Add Nonogram puzzle environment
Background
Nonogram is a logic puzzle. You are given a grid you need to color in black and white and "hints" - which indicate the run lengths.
For example, a clue of "4 8 3" would mean there are sets of four, eight, and three filled squares, in that order, with at least one blank square between successive sets.
This game is hard mathematically (it is "NP-HARD" meaning that we don't expect to find an algorithm that solves it completely but we have good heuristics)
The wikipedia article has a lot of nice techniques.
Environment
There are two types of actions coloring white and coloring black. I also experimented with allow toggle on and off, but I found the agent getting stuck in loops and I wanted to force it to see new boards).
I implemented two modes of the environment
One I call easy_learn (in practice it is hard to play for humans) in which a wrong move leads to an instant death.

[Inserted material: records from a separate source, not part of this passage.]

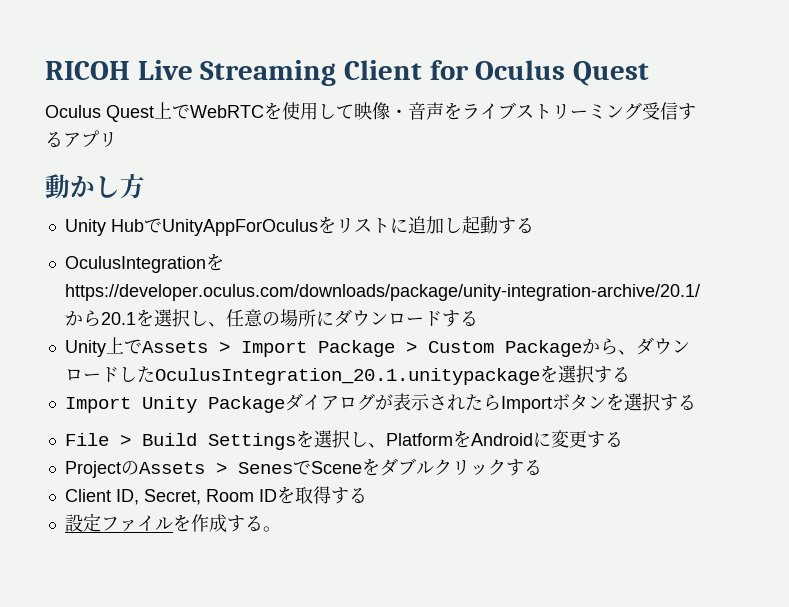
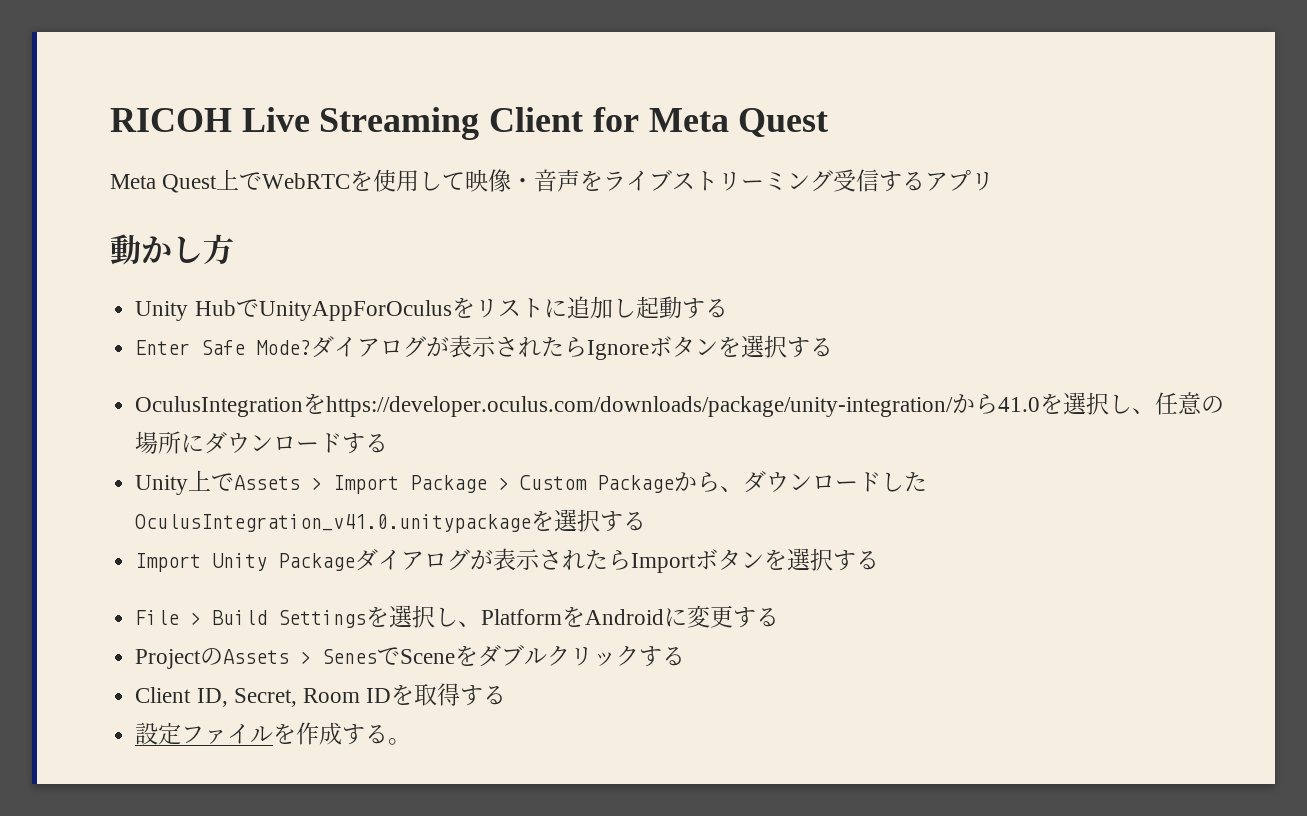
- RICOH Live Streaming Client for Oculus Quest
+ RICOH Live Streaming Client for Meta Quest
- Oculus Quest上でWebRTCを使用して映像・音声をライブストリーミング受信するアプリ
+ Meta Quest上でWebRTCを使用して映像・音声をライブストリーミング受信するアプリ
+ Enter Safe Mode?ダイアログが表示されたらIgnoreボタンを選択する
- OculusIntegrationをhttps://developer.oculus.com/downloads/package/unity-integration-archive/20.1/から20.1を選択し、任意の場所にダウンロードする
+ OculusIntegrationをhttps://developer.oculus.com/downloads/package/unity-integration/から41.0を選択し、任意の場所にダウンロードする
- Unity上でAssets > Import Package > Custom Packageから、ダウンロードしたOculusIntegration_20.1.unitypackageを選択する
+ Unity上でAssets > Import Package > Custom Packageから、ダウンロードしたOculusIntegration_v41.0.unitypackageを選択する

There are some ambiguity for randomly generated boards but I think the signal is strong regardless.
The other one has a couple of heuristics to check if the board is correct / incorrect
- if a play places a black square in a row without hints it's incorrect
- if a row has 10 black squares and the total of clues is 10 at the player colors another black it's incorrect
- If a player completes a row (as in the total equals the total of the clues) and the pattern doesn't match it's incorrect
- If for example a clue is "4 5 8" and color a black square creates 9 consecutive black squares it's incorrect.

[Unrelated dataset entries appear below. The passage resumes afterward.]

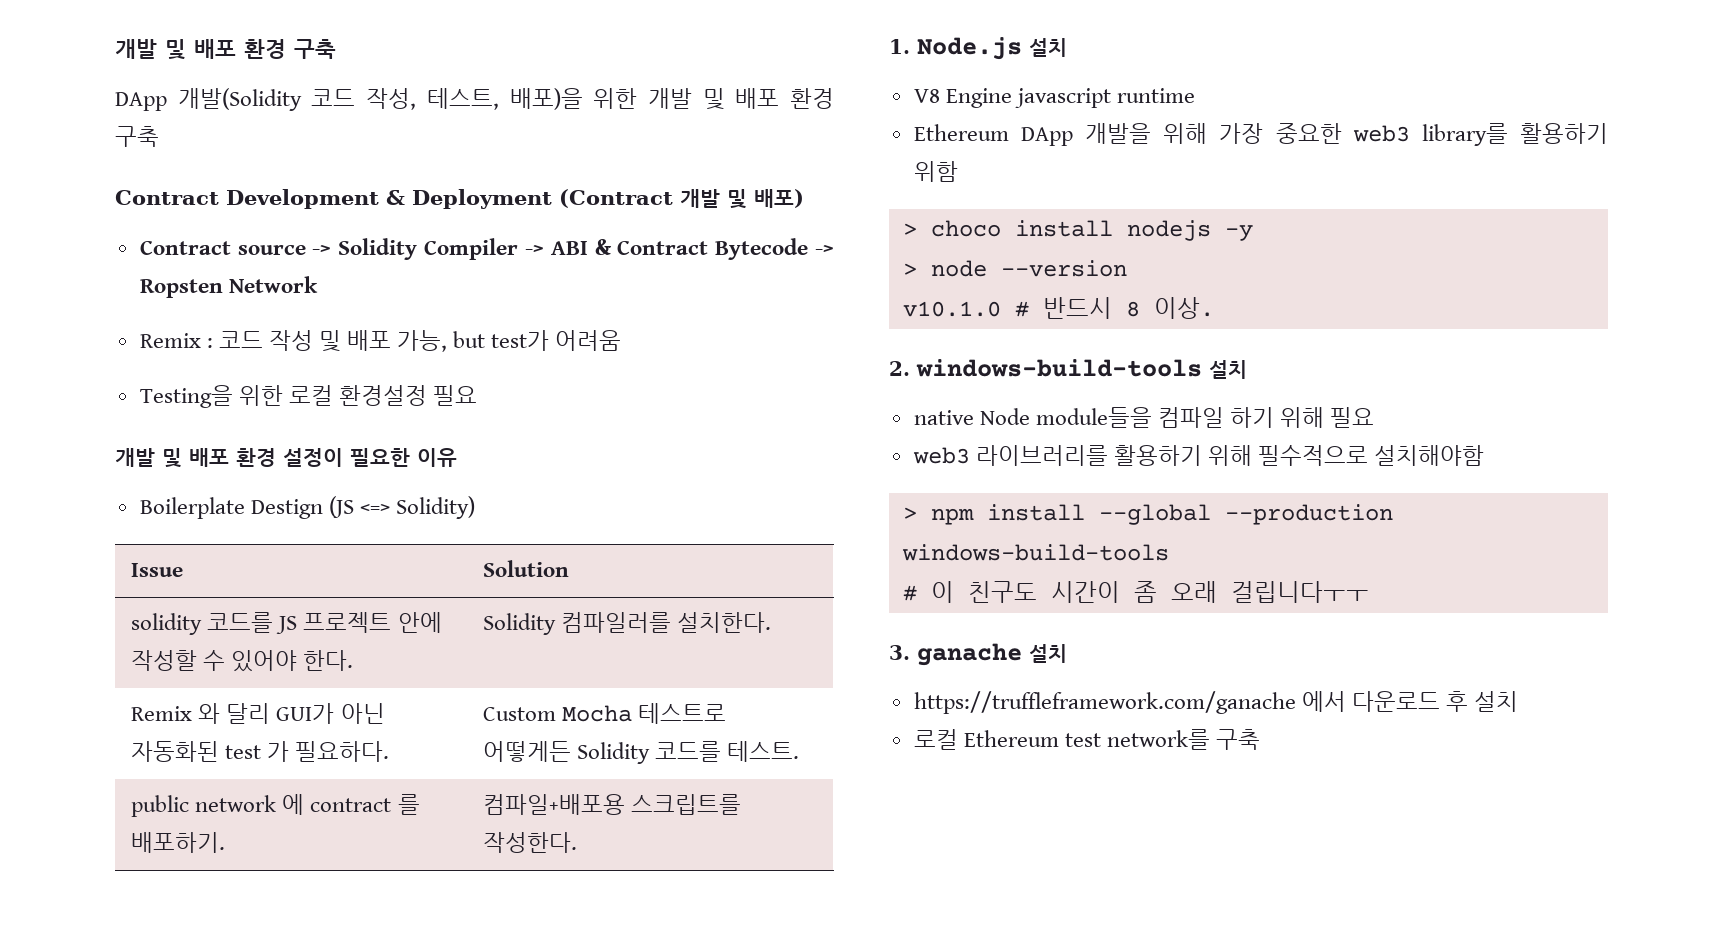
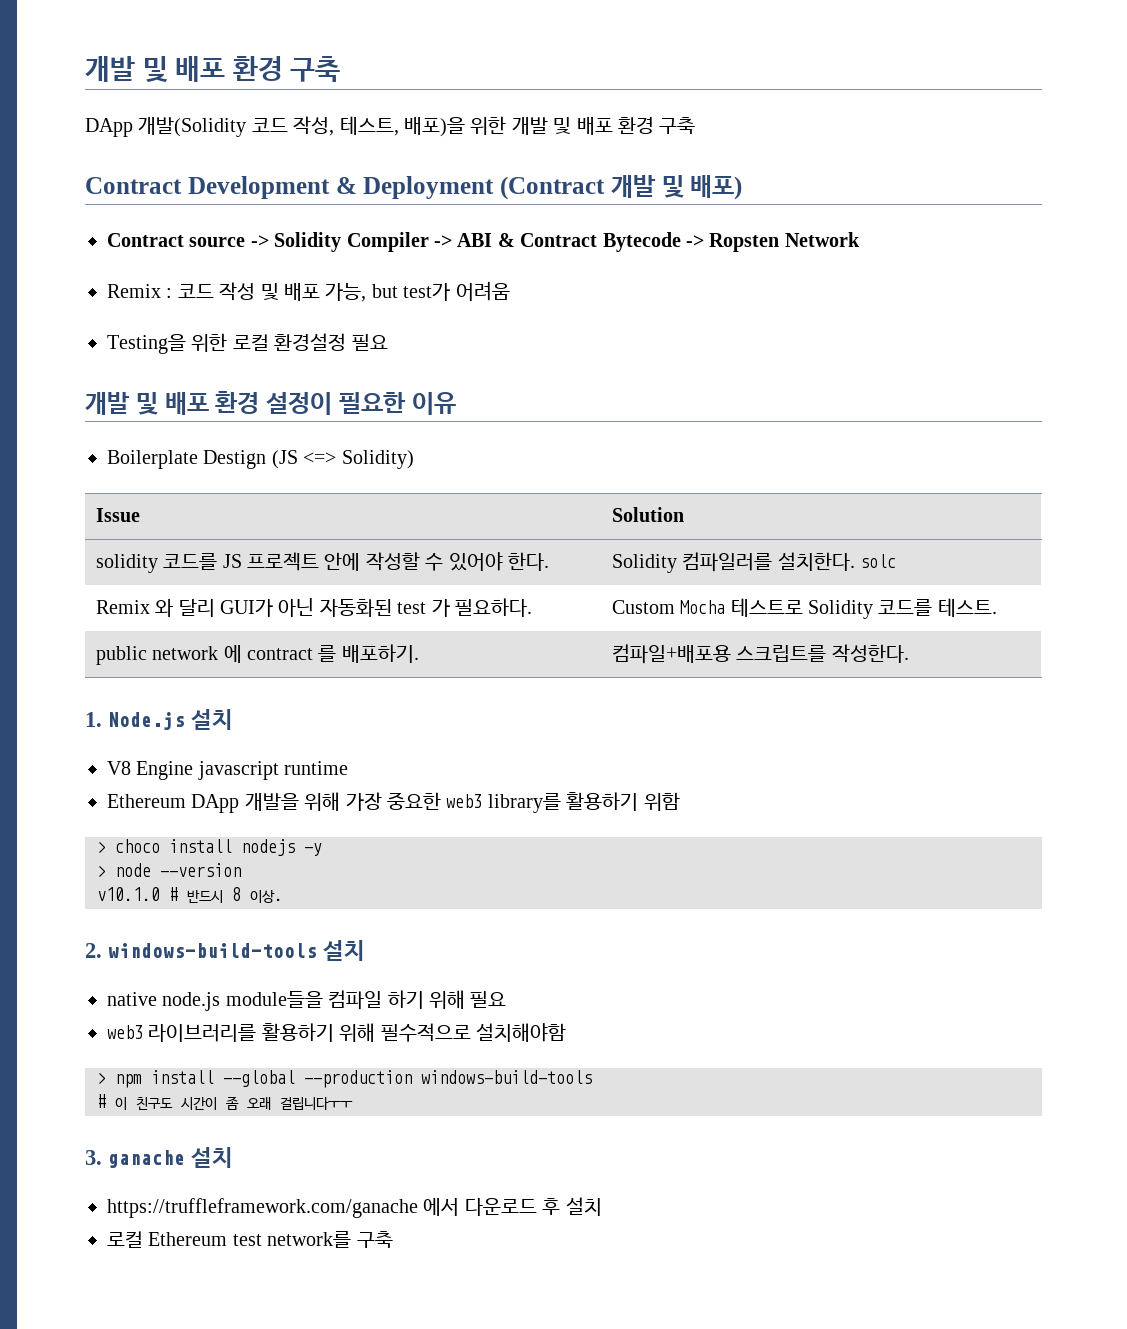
- solidity 코드를 JS 프로젝트 안에 작성할 수 있어야 한다. | Solidity 컴파일러를 설치한다.
+ solidity 코드를 JS 프로젝트 안에 작성할 수 있어야 한다. | Solidity 컴파일러를 설치한다. solc
- Remix 와 달리 GUI가 아닌 자동화된 test 가 필요하다. | Custom Mocha 테스트로 어떻게든 Solidity 코드를 테스트.
+ Remix 와 달리 GUI가 아닌 자동화된 test 가 필요하다. | Custom Mocha 테스트로 Solidity 코드를 테스트.
- native Node module들을 컴파일 하기 위해 필요
+ native node.js module들을 컴파일 하기 위해 필요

This mode is harder to learn in practice.
I also give negative rewards for invalid moves and positive rewards if the player completes a row or a column or completes the board (a larger reward for completing the board).
Neural network
I tried many different kinds of architectures. In the end, I decided on encoding the board using a CNN the clues using a dense architecture separately (rows and columns) and also encoding the board size.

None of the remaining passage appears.